Alice nearly dropped her book. Vadim Petrovich was Roma’s boss, a man on whom his bonus and career depended.
“Have you lost your mind?” she whispered. “There’s nothing in the fridge but light and the smell of hope. What exactly are you going to feed them?”
“Well, darling, this is your chance to redeem yourself.” Roma casually tossed a five-hundred-ruble bill onto the table. “I, as it happens, bought a bottle of wine. And you figure out the appetizers. Some salads, a hot dish, whatever it is you do. Show some class. Don’t embarrass me in front of my boss. You’ve got twenty-four hours.”
“Five hundred rubles?” Alice looked at the bill as though it were an insect. “Roma, that will buy bread, eggs, and a jar of mayonnaise. Do you want to feed your boss egg-and-mayo sandwiches?”
Roma rolled his eyes and adjusted his hair in the hallway mirror.
“Oh, stop playing poor. I know you have reserves in the freezer. Chicken, meat, something. A woman should know how to make a scandal, a hat, and a salad out of nothing. Use your imagination! You’re a clever girl when you want to be.”
He winked at her and went off to take a shower, whistling.
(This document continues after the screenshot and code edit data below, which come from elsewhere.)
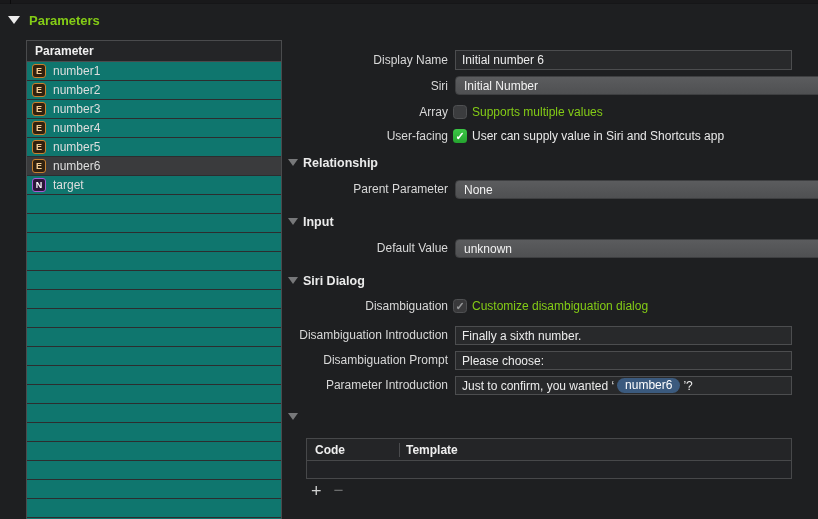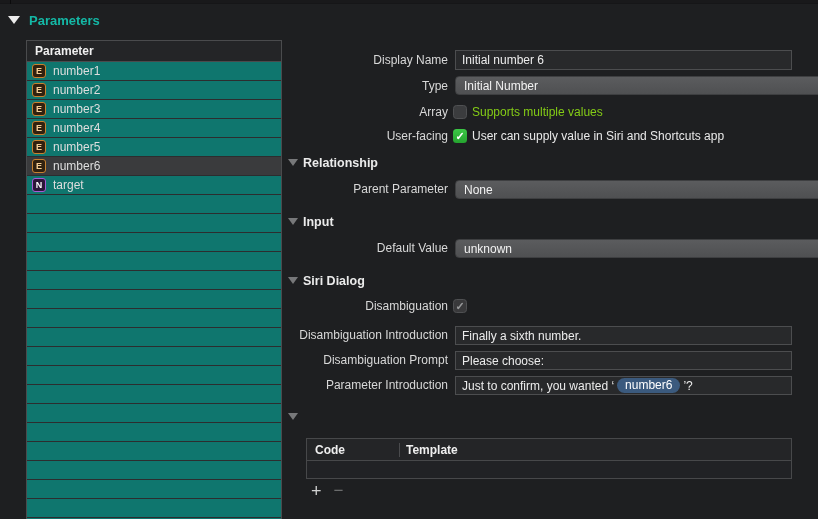--- a/index.html
+++ b/index.html
@@ -7,21 +7,21 @@
               font-family:"Liberation Sans", sans-serif; }
   .screen { position:relative; width:818px; height:519px; background:#1e1f21; color:#dcdcdc; font-size:12px; }
 
   
   .top-strip { position:absolute; left:0; top:0; width:818px; height:4px; background:#19191b; border-bottom:1px solid #161618; }
   .top-notch { position:absolute; left:10px; top:0; width:1px; height:4px; background:#0b0b0c; }
 
   
   .main-header { position:absolute; left:8px; top:12px; height:16px; display:flex; align-items:center; gap:9px; }
   .tri-main { width:0; height:0; border-left:6px solid transparent; border-right:6px solid transparent; border-top:8px solid #ececec; }
-  .main-title { font-weight:bold; font-size:13px; color:#14b8a6; white-space:nowrap; }
+  .main-title { font-weight:bold; font-size:13px; color:#84cc16; white-space:nowrap; }
 
   
   .param-table { position:absolute; left:26px; top:40px; width:256px; height:479px;
                  border:1px solid #4a4b4d; border-bottom:none; background:#0f766e; overflow:hidden; }
   .param-table-header { height:21px; background:#242527; border-bottom:1px solid #4a4b4d;
                         display:flex; align-items:center; padding-left:8px; font-weight:bold; color:#efefef; }
   .param-row { height:19px; display:flex; align-items:center; gap:7px; padding-left:5px;
                border-bottom:1px solid #2c2d2f; color:#dedede; }
   .param-row.selected { background:#3a3b3d; }
   .badge { width:14px; height:14px; border-radius:3px; border:1.5px solid; flex:0 0 auto;
@@ -138,21 +138,21 @@
         <div class="param-row"></div>
         <div class="param-row"></div>
       </div>
   </div>
 
   <div class="flabel" style="top:52px">Display Name</div>
   <div class="textfield" style="top:50px; height:20px">
     <span>Initial number 6</span>
   </div>
 
-  <div class="flabel" style="top:78px">Type</div>
+  <div class="flabel" style="top:78px">Siri</div>
   <div class="popup" style="top:76px">
     <span class="popup-value">Initial Number</span>
     <span class="popup-stepper">
       <span class="chev up"></span>
       <span class="chev down"></span>
     </span>
   </div>
 
   <div class="flabel" style="top:104px">Array</div>
   <div class="cb off-dim" style="top:105px"></div>
@@ -188,20 +188,21 @@
     </span>
   </div>
 
   <span class="tri-sec" style="top:277px"></span>
   <div class="shead" style="top:273px">Siri Dialog</div>
 
   <div class="flabel" style="top:298px">Disambiguation</div>
   <div class="cb on-dim" style="top:299px">
     <span>✓</span>
   </div>
+  <div class="cb-label dim" style="top:298px">Customize disambiguation dialog</div>
 
   <div class="flabel" style="top:327px">Disambiguation Introduction</div>
   <div class="textfield" style="top:326px">
     <span>Finally a sixth number.</span>
   </div>
 
   <div class="flabel" style="top:352px">Disambiguation Prompt</div>
   <div class="textfield" style="top:351px">
     <span>Please choose:</span>
   </div>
“Use my imagination?” Alice whispered into the empty room. “You’ll get imagination, Roma. You’ll get such a salad that you’ll be digesting it for the rest of your life.”
Saturday. Evening. The apartment gleamed with cleanliness—Alice had done that on principle. The table was covered with a white tablecloth. The best dinner set was laid out. Crystal glasses sparkled.
Roma was nervous. He kept pacing from the window to the door, adjusting his tie.
“Where’s the food? Where are the smells? Why doesn’t the kitchen smell like something delicious?” he hissed.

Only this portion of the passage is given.